One of the scenarios had the backstory where the Captain has been kidnapped by Indians and you have to dress up as an Indian squaw and entice them before the shooting begins. “Yoo-hooo! Loco Brothers!” needed to be done in a falsetto. The silly wig I could handle. I’ve worn wigs before. The falsetto, however, that wasn’t happening. I tried and I simply could not get my voice to go high. I ended up hissing with no sound coming out. And when I did get a sound it was, as best, a cracking tenor.
It was good enough.
And now to the ugly part that makes me wonder if I have made a terrible mistake.
“Can you believe that someone has actually come up with a rain tax? They want to charge a tax to buildings and malls with large parking lots because of rain run off.”
I could not help but step into this conversation, saying, “You are obviously not from Etna or Pitcarin where development upstream destroyed the mechanisms of natural runoff and their towns have been flooded multiple times. It seems reasonable for me to have the people who cause the problem pay to fix it.”
Others seemed to disagree and quickly went to the libertarian end of how onerous it is for the government to require people to pay taxes, they don’t have the right to do that and the constitution isn’t in effect anymore anyway.
I walked away.
Other conversation that I walked away from included the words bitch, cunt, chink and fag.
And while I grew up just this side of the same boonies that these troglodytes come from, I have stepped into a much larger world. It may seem strange to say that the friends that I associate with; the Klingons, the science fiction people, the steampunks, they are all living in the 21st century and have outgrown the idea that the 1950s were some sort of “Golden Age” where women stayed at home to cook and clean, homosexuals were deep in the closet, the black people were in their place running elevators and picking crops and the white guys who ran things didn’t have to apologize for being white guys running things.

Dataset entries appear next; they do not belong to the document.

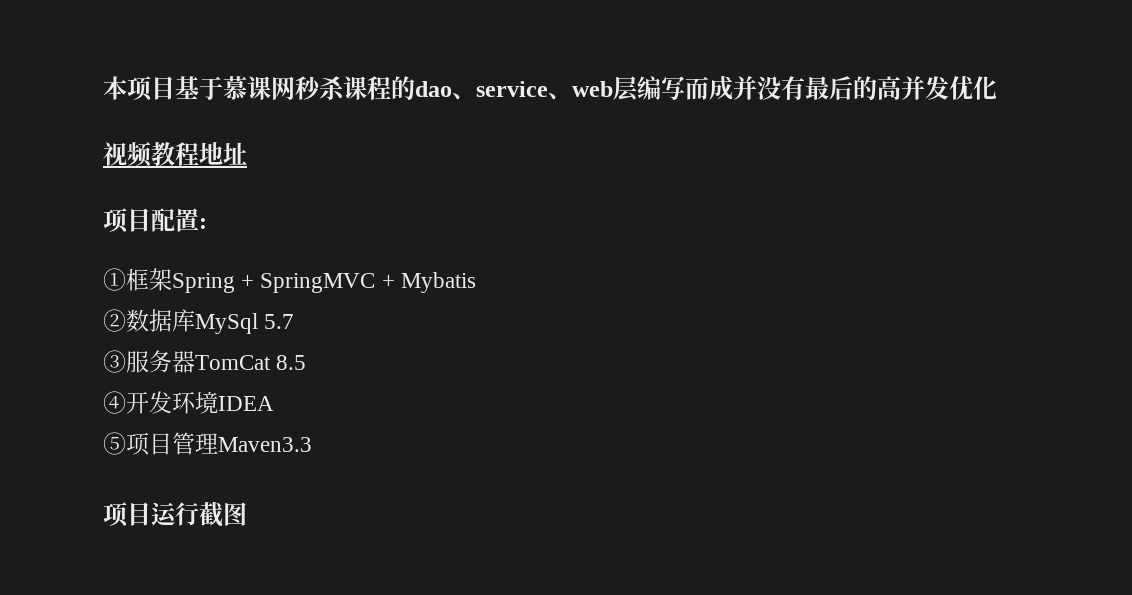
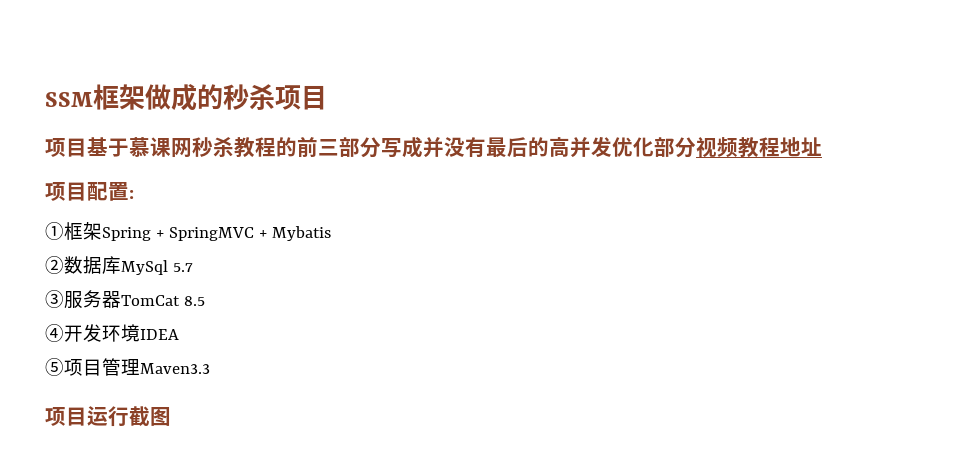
[103,76,127,100] 本 -> [45,84,327,111] SSM框架做成的秒杀项目 //
[343,76,709,101] 课程的dao、service、web层编写而 -> [234,137,402,158] 教程的前三部分写
(997, 88) // -> [654,137,696,158] 部分

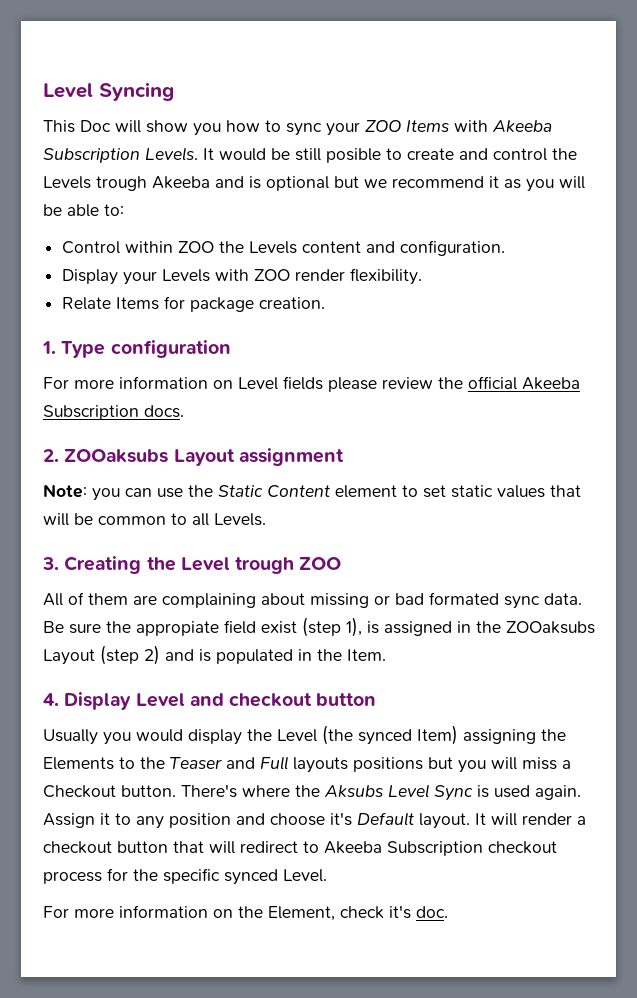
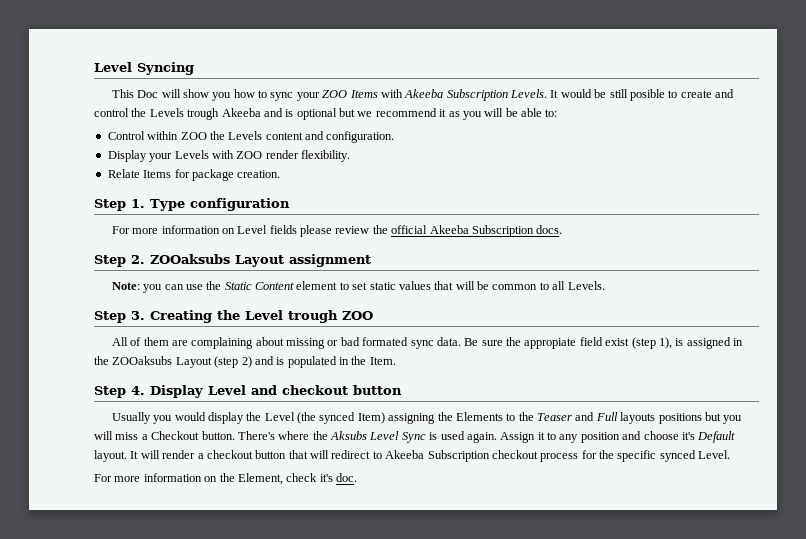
(326, 303) none -> [94,199,126,211] Step
(184, 411) none -> [94,255,126,267] Step
(266, 519) none -> [94,311,126,323] Step
(386, 655) none -> [94,386,126,398] Step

I may shoot with these guys but they will never, ever be my friends.
I wonder how pervasive these attitudes are. Perhaps I happened to run into the handful of tea bagger, misogynist, racist homophobe exceptions and the rest of the people are modern humans. I am not encouraged in looking through three issues of the newspaper of the Single Action Shooting Society and not seeing a single person of color.
How long before I can no longer keep my moth shut for the sake of civilized gunplay against steel targets and open my liberal mouth to tell people how repulsive I find their antiquated behavior?